On Tuesday, the Senate Commerce Committee approved a package of bills that had been considered last Congress for full Senate consideration, including the MOBILE Now Act and a number of bills similar to those passed in the House. Chairman Thune stated his goals for this Congress include promoting broadband and wireless deployment, modernizing the FCC, and enacting clear and reasonable open Internet rules, presumably to scale-back many aspects of the FCC’s 2015 Open Internet Order.

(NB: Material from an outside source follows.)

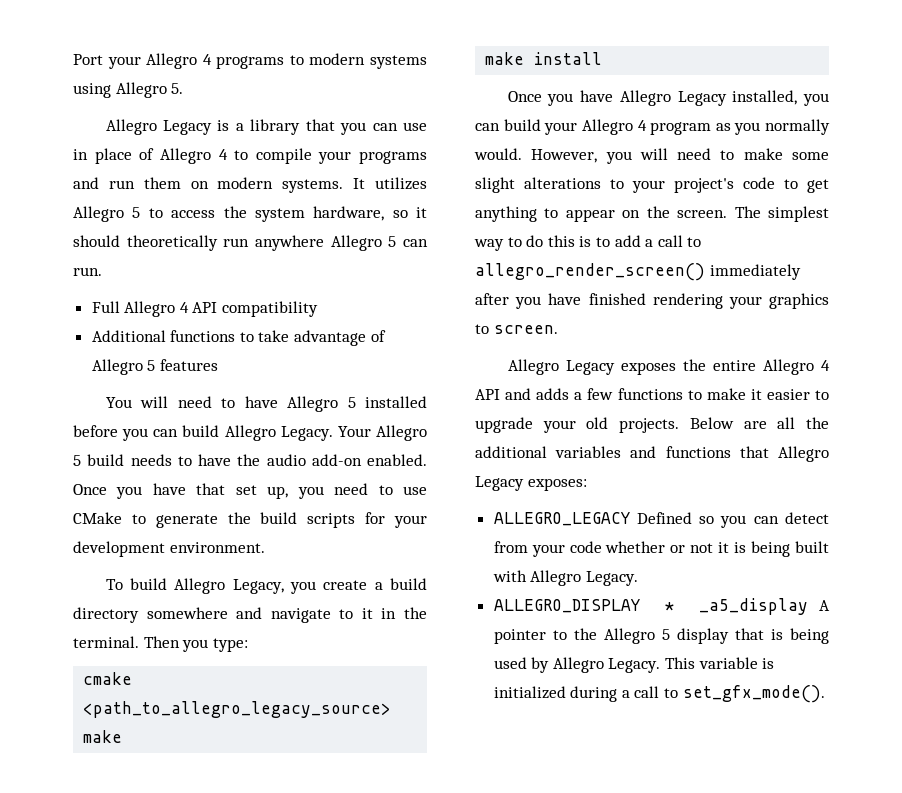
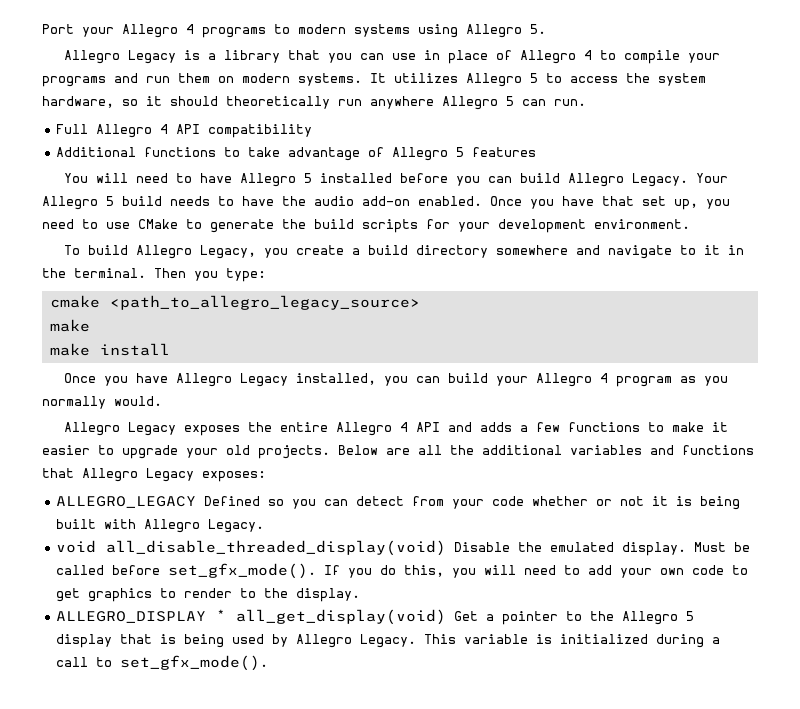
[531,148,829,164] [475,177,829,193] [475,206,829,222] [474,235,702,251] [475,263,801,281] [475,293,829,309] [475,324,558,334] However, you will need to make some slight alterations to your project's code to get anything to appear on the screen. The simplest way to do this is to add a call to allegro_render_screen() immediately after you have finished rendering your graphics to screen. -> (162, 401) none
(638, 578) none -> [56,540,751,556] [56,563,749,579] [56,588,361,602] // void all_disable_threaded_display(void) Disable the emulated display. Must be called before set_gfx_mode(). If you do this, you will need to add your own code to get graphics to render to the display.
[698,598,830,615] _a5_display A -> [236,609,495,625] all_get_display(void) Get a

Kari’s Law was among the bills passed by the House and voted out by the Senate Commerce Committee last week. This legislation requires all MLTS systems be configured to enable users to dial “9-1-1” to reach the local PSAP, as opposed to dialing “9+9-1-1.” Kari’s law is named after a young woman who tried numerous times unsuccessfully to dial 9-1-1 from a hotel room, but could not do so because of having to dial “9” to access the PSTN and the local PSAP. Assuming this legislation is approved by the Senate and becomes law, many companies—large and small—may have to modify or replace in-service MLTS systems to enable three-digit emergency calls.